= Aim of the task =
Once you find the line with "КРЕМ-КРАСКА ДЛЯ ВОЛОС JOANNA NATURIA ORGANIC, 333", transcribe it and all the lines that follow to the end of the data, exactly as written; skip any pictures.

(Edit difference data)
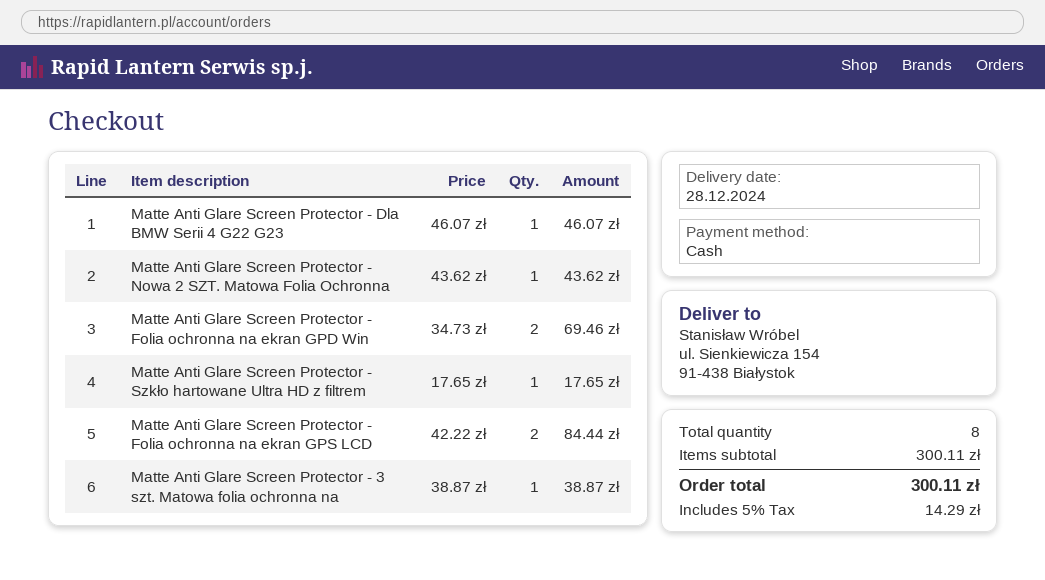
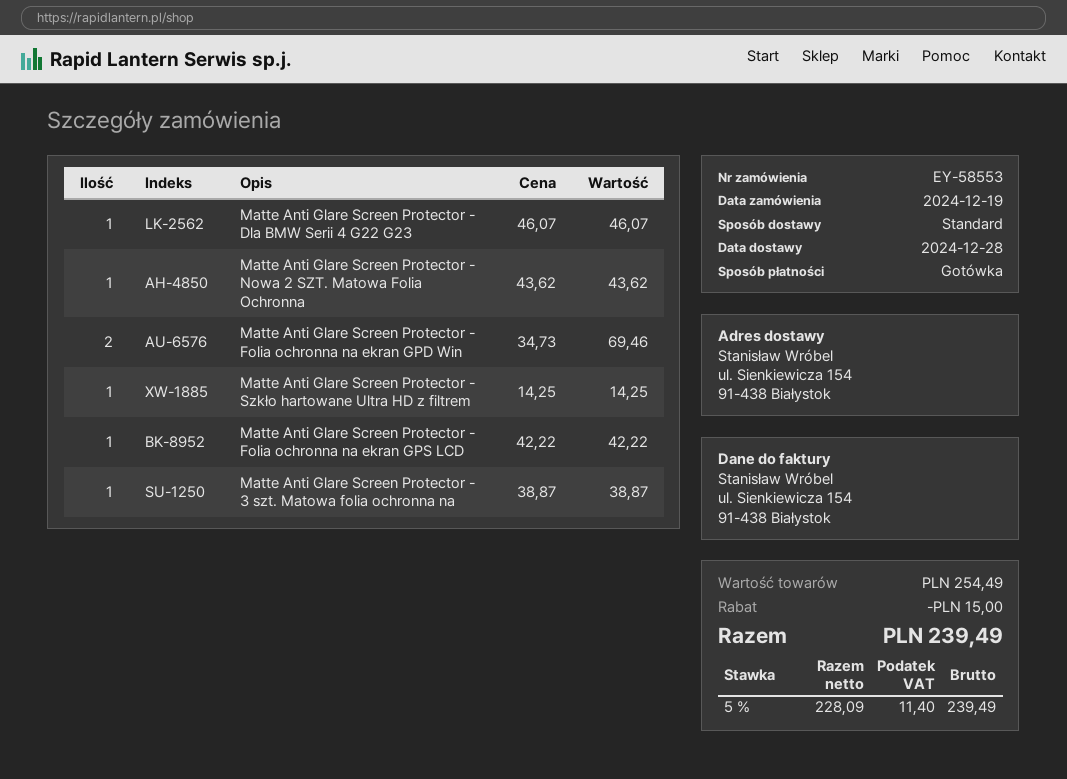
Matte Anti Glare Screen Protector - Szkło hartowane Ultra HD z filtrem: 1 x 17.65 = 17.65 -> 1 x 14.25 = 14.25
Matte Anti Glare Screen Protector - Folia ochronna na ekran GPS LCD: 2 x 42.22 = 84.44 -> 1 x 42.22 = 42.22
subtotal: 300.11 -> 254.49
discount: none -> 15.00
tax: 5% = 14.29 -> 5% = 11.40
total: 300.11 -> 239.49

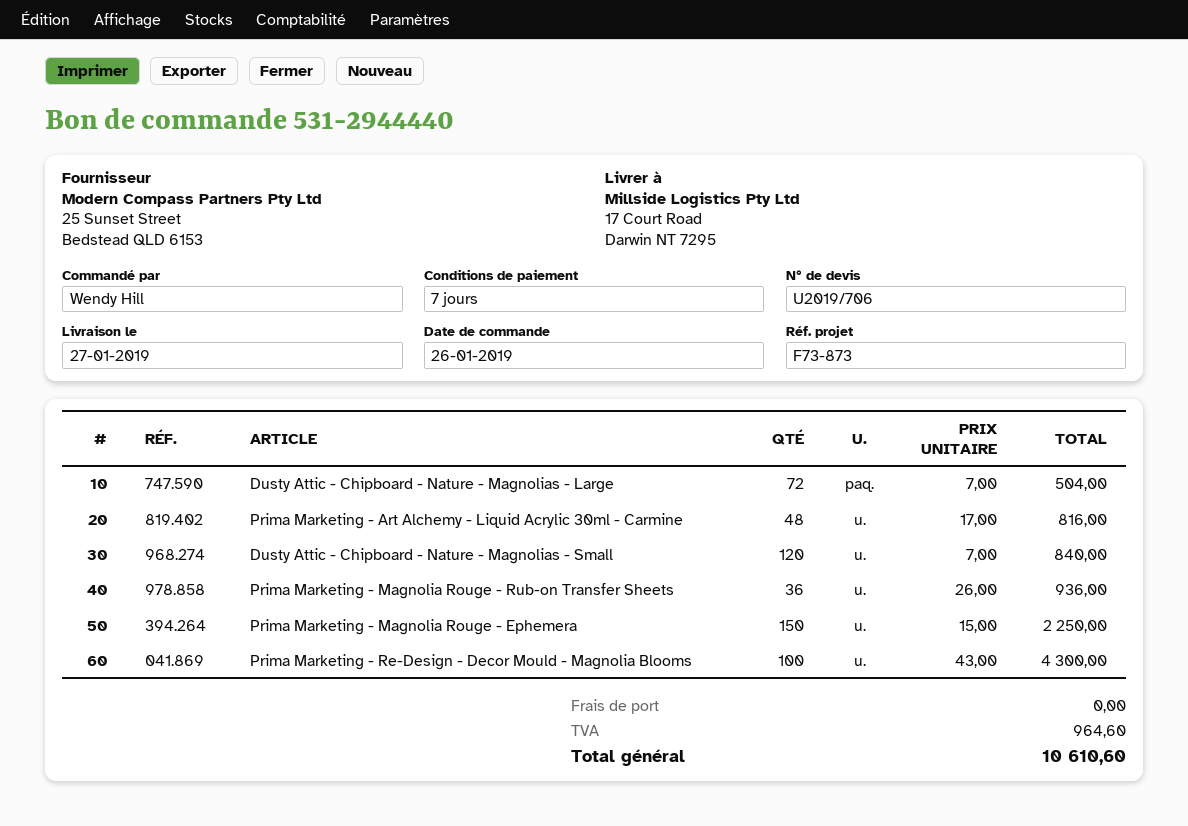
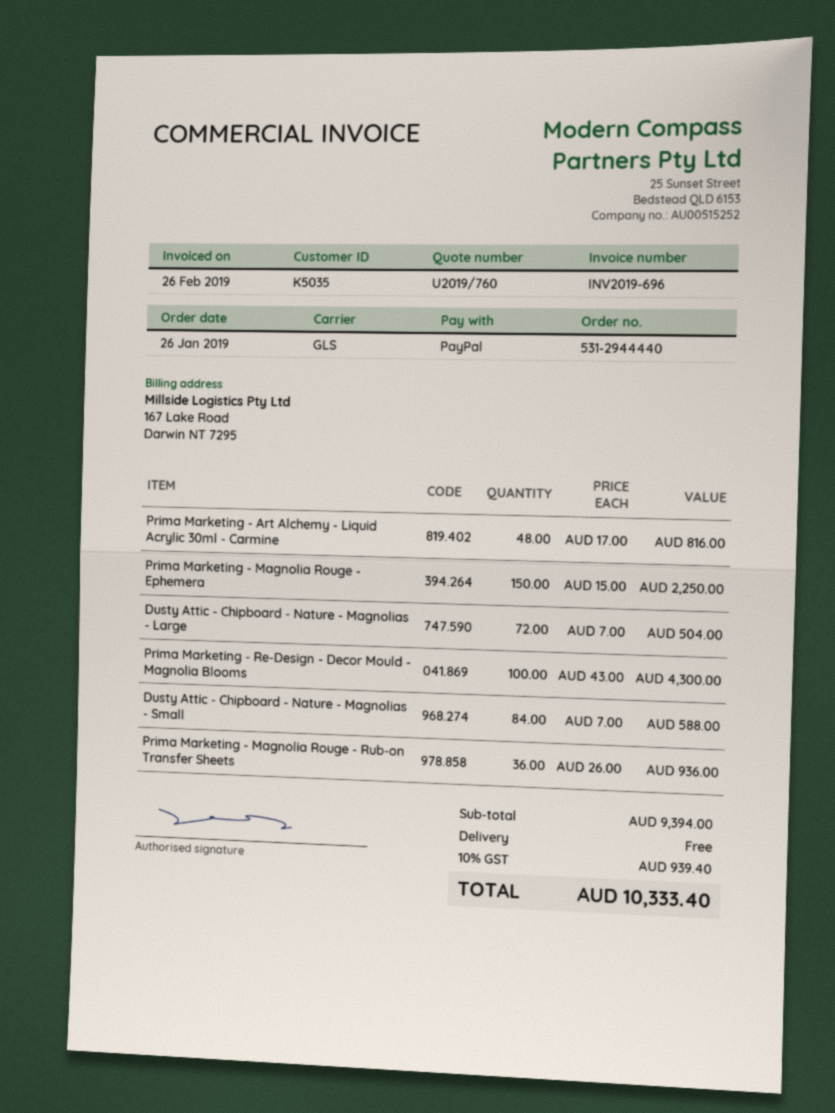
quote number: U2019/706 -> U2019/760
Dusty Attic - Chipboard - Nature - Magnolias - Small: 120 x 7.00 = 840.00 -> 84 x 7.00 = 588.00
tax: 964.60 -> 939.40
total: 10610.60 -> 10333.40

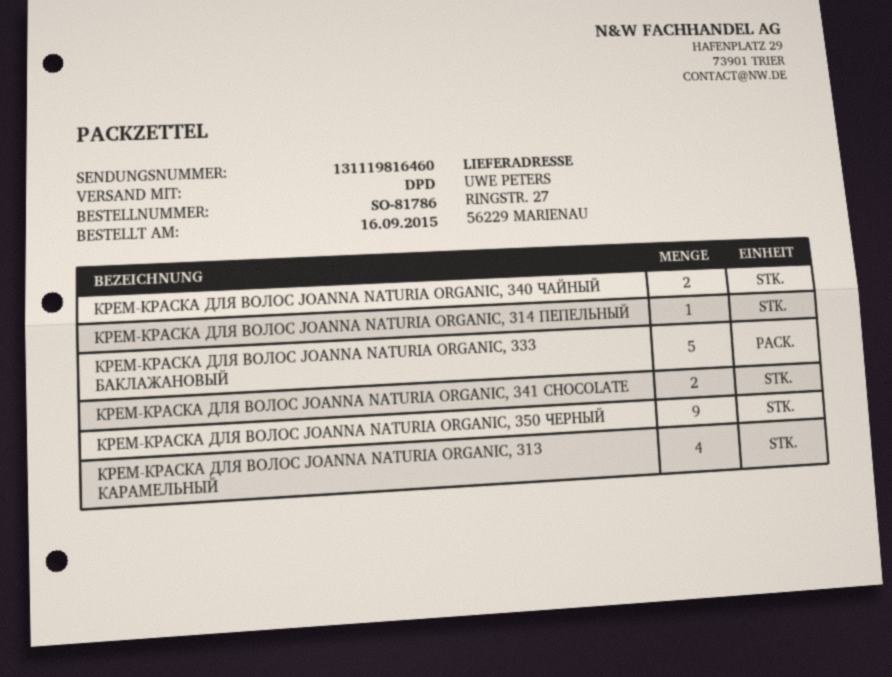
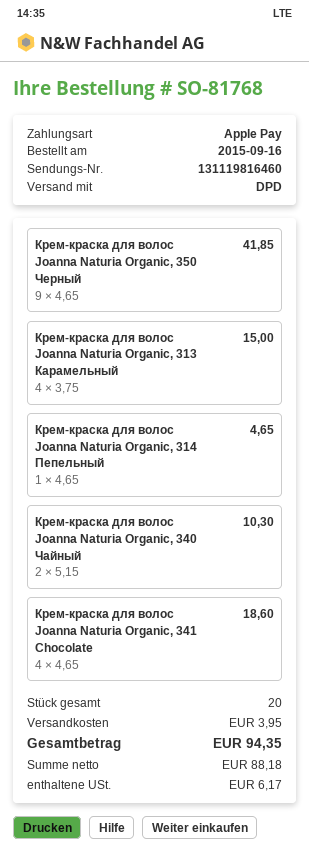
order number: SO-81786 -> SO-81768
КРЕМ-КРАСКА ДЛЯ ВОЛОС JOANNA NATURIA ORGANIC, 333 БАКЛАЖАНОВЫЙ: 5 -> none
КРЕМ-КРАСКА ДЛЯ ВОЛОС JOANNA NATURIA ORGANIC, 341 CHOCOLATE: 2 -> 4

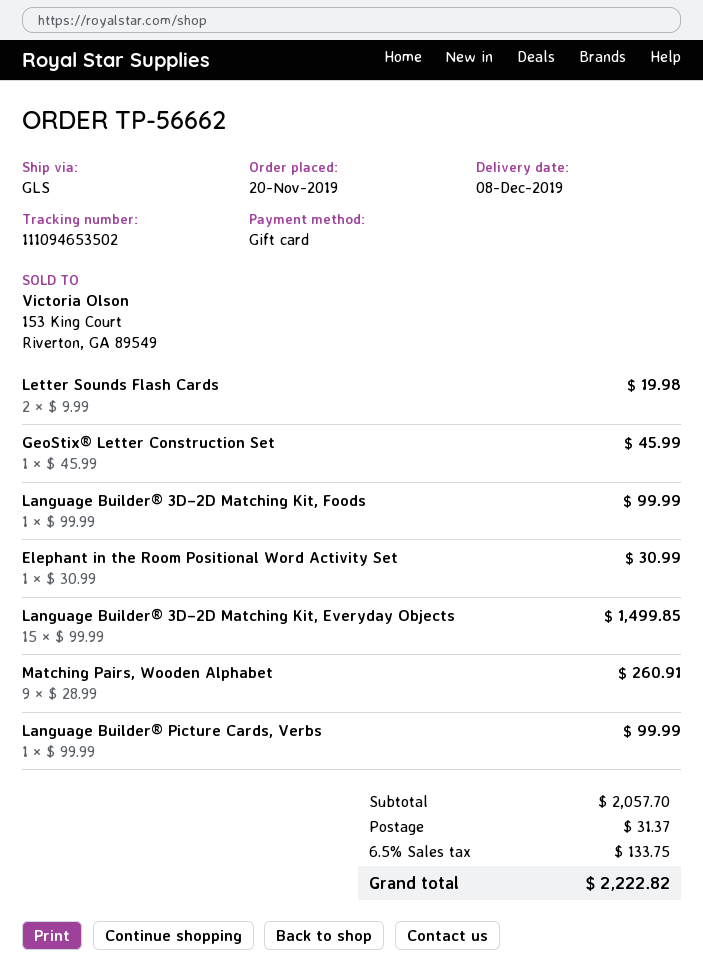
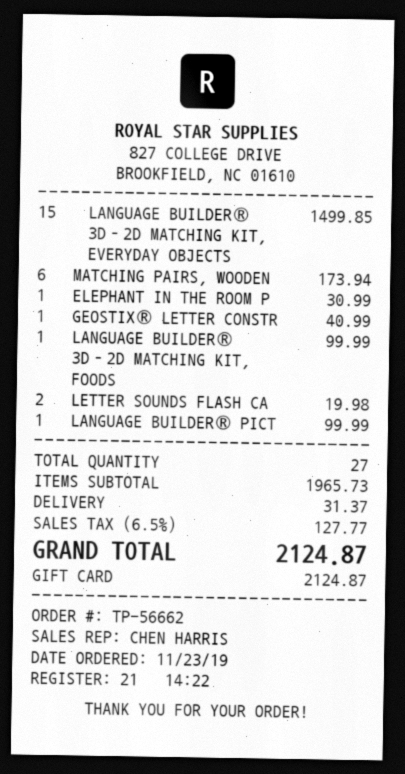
order date: 2019-11-20 -> 2019-11-23
GeoStix® Letter Construction Set: 1 for 45.99 -> 1 for 40.99
Matching Pairs, Wooden Alphabet: 9 for 260.91 -> 6 for 173.94
subtotal: 2057.70 -> 1965.73
tax: 6.5% = 133.75 -> 6.5% = 127.77
total: 2222.82 -> 2124.87

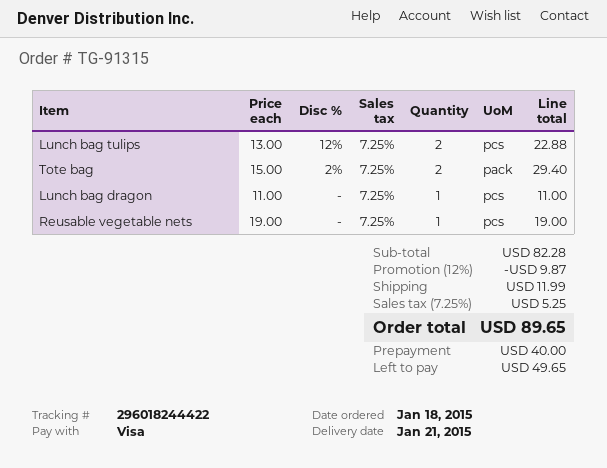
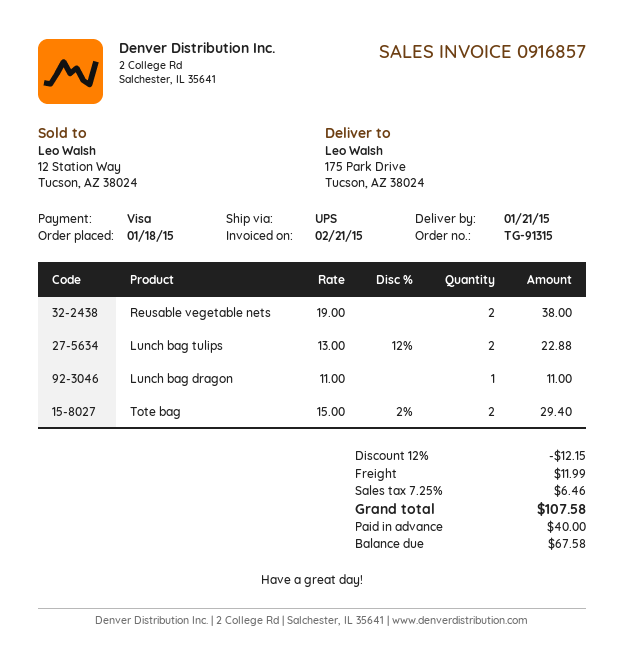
Reusable vegetable nets: 1 x 19.00 = 19.00 -> 2 x 19.00 = 38.00
discount: 12% = 9.87 -> 12% = 12.15
tax: 7.25% = 5.25 -> 7.25% = 6.46
total: 89.65 -> 107.58
balance: 49.65 -> 67.58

= Result =
КРЕМ-КРАСКА ДЛЯ ВОЛОС JOANNA NATURIA ORGANIC, 333 БАКЛАЖАНОВЫЙ: 5 -> none
КРЕМ-КРАСКА ДЛЯ ВОЛОС JOANNA NATURIA ORGANIC, 341 CHOCOLATE: 2 -> 4

order date: 2019-11-20 -> 2019-11-23
GeoStix® Letter Construction Set: 1 for 45.99 -> 1 for 40.99
Matching Pairs, Wooden Alphabet: 9 for 260.91 -> 6 for 173.94
subtotal: 2057.70 -> 1965.73
tax: 6.5% = 133.75 -> 6.5% = 127.77
total: 2222.82 -> 2124.87

Reusable vegetable nets: 1 x 19.00 = 19.00 -> 2 x 19.00 = 38.00
discount: 12% = 9.87 -> 12% = 12.15
tax: 7.25% = 5.25 -> 7.25% = 6.46
total: 89.65 -> 107.58
balance: 49.65 -> 67.58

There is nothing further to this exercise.